Au bout de six mois de classes à cheval dans le manège ou sur le terrain de manœuvres, et de service en campagne sur les routes, Paul était en état d’écrire un traité complet sur les différents sols, et sur leur dureté comparée.

Le sol pavé des rues est certainement assez désagréable à rencontrer. Mais ces rencontres ne se font jamais aux allures vives, attendu que, dans les villes, on va au pas ou au petit trot.

Le sable des manèges est parfois assez tassé et mêlé de petits cailloux. Mais ces petits cailloux ne traversent ni la basane, ni la toile des bourgerons.

Le terrain du champ de manœuvres n’est pas aussi herbu que pourraient le croire les promeneurs distraits du bord de la route. Quand on le traverse, il vous paraît très dénudé, et quand on se trouve en contact avec lui, on déplore que l’enlèvement des pierres ne soit pas fait avec toute la conscience désirable.

La boue, légèrement humide, sert de tampon, mais elle a l’inconvénient de laisser des traces sur les vêtements… Quand on revient au quartier, en traversant la ville… A la longue, on en prend son parti.


Il est de bon ton dans la cavalerie de considérer les classes à pied comme un exercice fastidieux. Paul faisait chorus avec les camarades. Mais, au fond de lui-même, il préférait les classes à pied aux classes à cheval. Il se sentait très solide quand les larges semelles de ses bottes d’ordonnance reposaient sur le sol, et non sur de fugaces étriers. Le maniement d’armes se passait sans encombre, une fois que l’on était au courant de certains procédés. Par exemple, au commandement : « Reposez arme ! » on amenait la crosse à quelques millimètres du sol, de façon à ne pas nuire à la parfaite coïncidence des bruits.
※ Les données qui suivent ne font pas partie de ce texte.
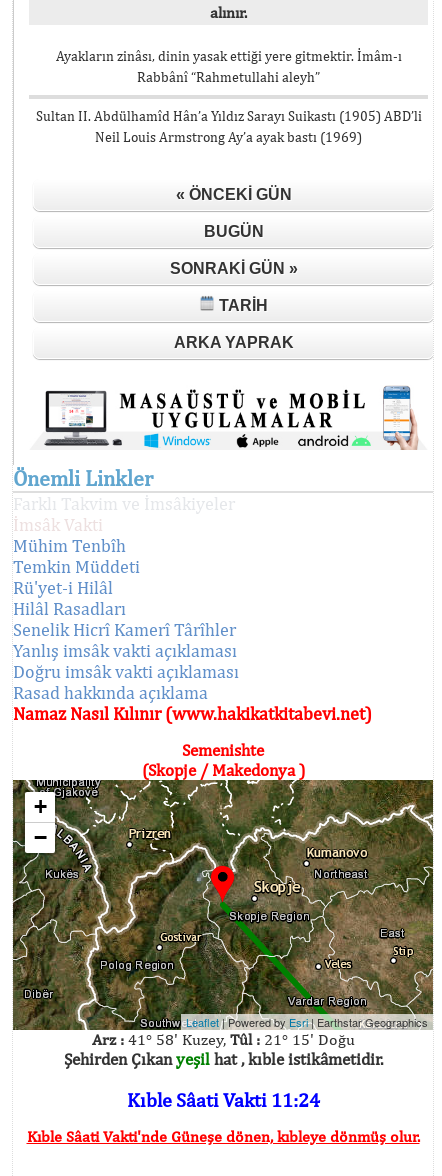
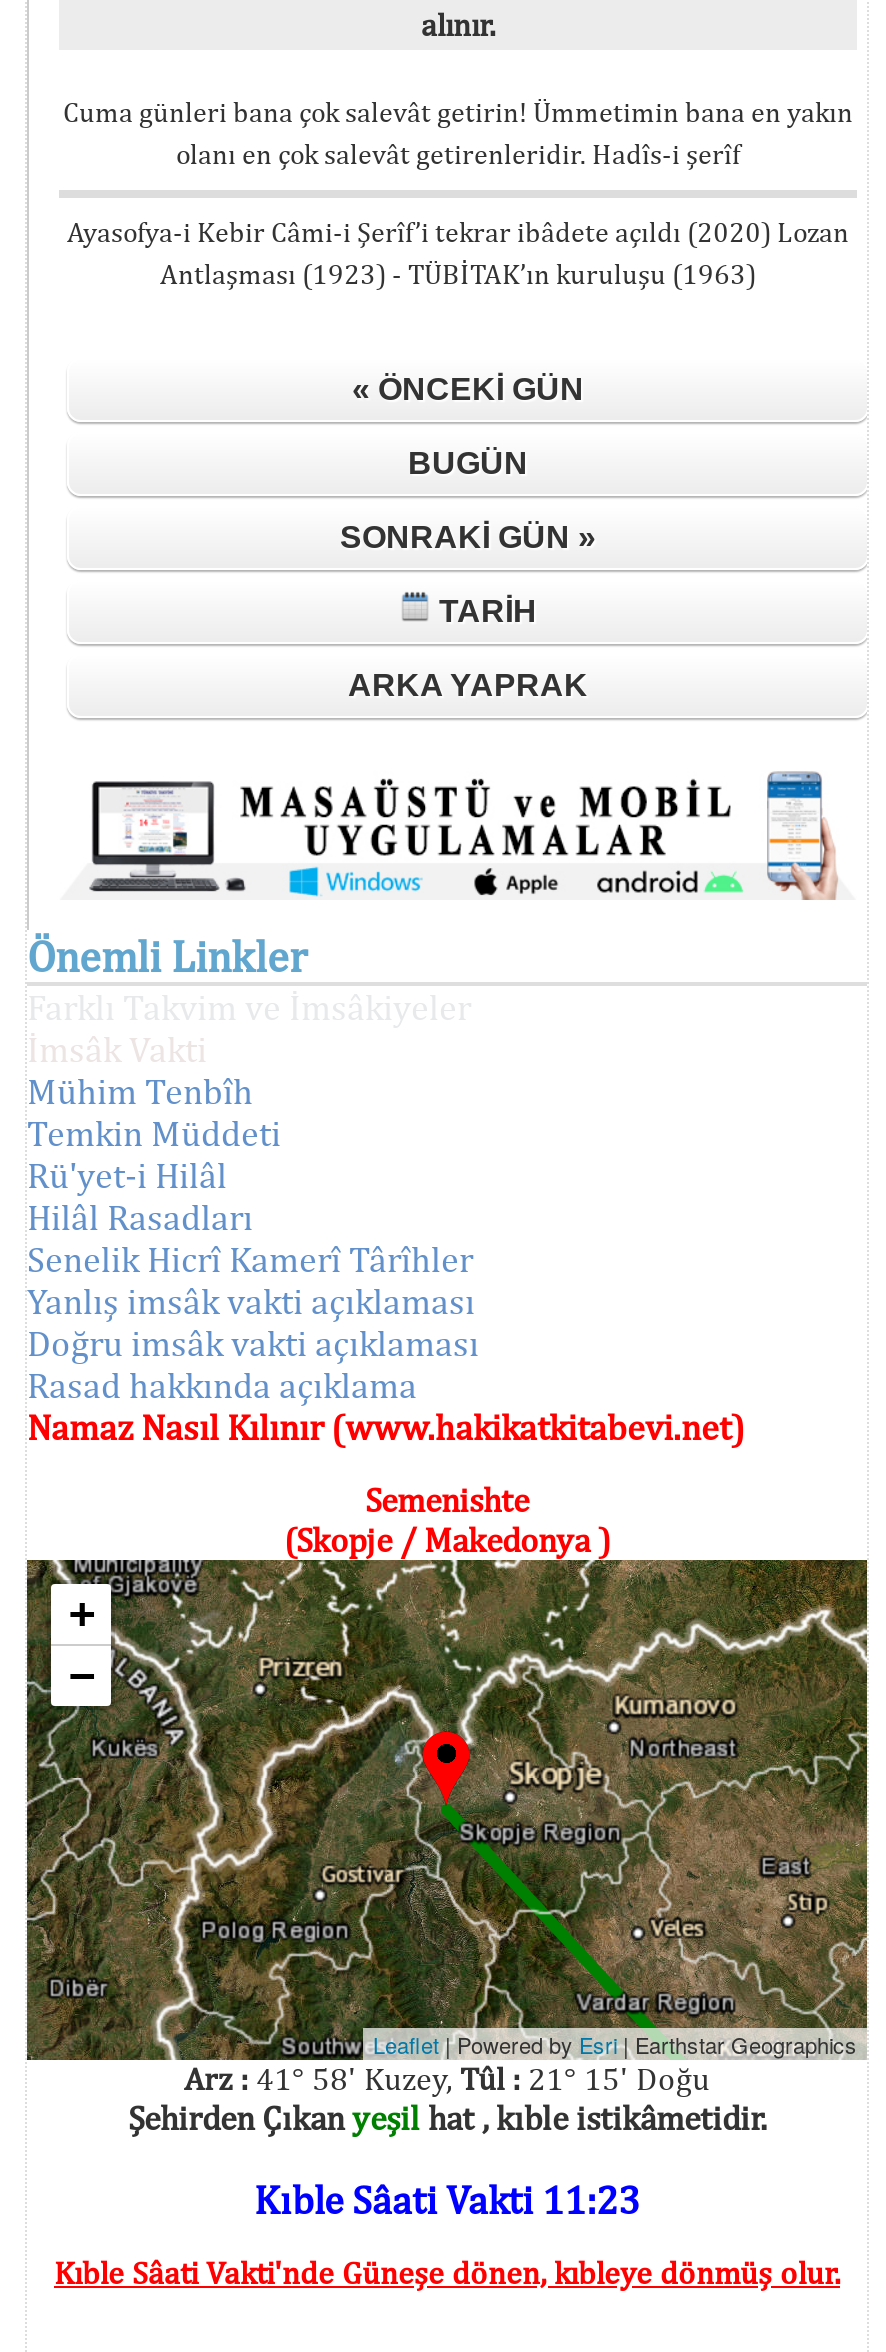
- Ayakların zinâsı, dinin yasak ettiği yere gitmektir. İmâm-ı
- Rabbânî “Rahmetullahi aleyh”
+ Cuma günleri bana çok salevât getirin! Ümmetimin bana en yakın
+ olanı en çok salevât getirenleridir. Hadîs-i şerîf

- Sultan II. Abdülhamîd Hân’a Yıldız Sarayı Suikastı (1905) ABD’li
- Neil Louis Armstrong Ay’a ayak bastı (1969)
+ Ayasofya-i Kebir Câmi-i Şerîf’i tekrar ibâdete açıldı (2020) Lozan
+ Antlaşması (1923) - TÜBİTAK’ın kuruluşu (1963)

- Kıble Sâati Vakti 11:24
+ Kıble Sâati Vakti 11:23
Paul ne détestait pas non plus la salle d’escrime, ensoleillée, d’aspect champêtre.

En l’absence de l’adjudant maître d’armes, la leçon leur était donnée par deux prévôts, dont l’un, d’une maigreur extrême, ressemblait à un squelette en sursis d’appel. On se mettait en face de lui sur la planche, après s’être coiffé d’un masque à forte odeur acide, et s’être armé d’un fleuret, à qui trois ou quatre réparations successives avaient donné la forme d’un demi-cercle. Le squelette, dont les orbites avaient conservé deux yeux rêveurs, battait votre fer d’une lame distraite et vous répétait sans relâche : « Assis, assis sur les jambes ! » si bien qu’au bout de très peu de temps, à force d’obéir à ses injonctions, on aurait fini par s’asseoir par terre.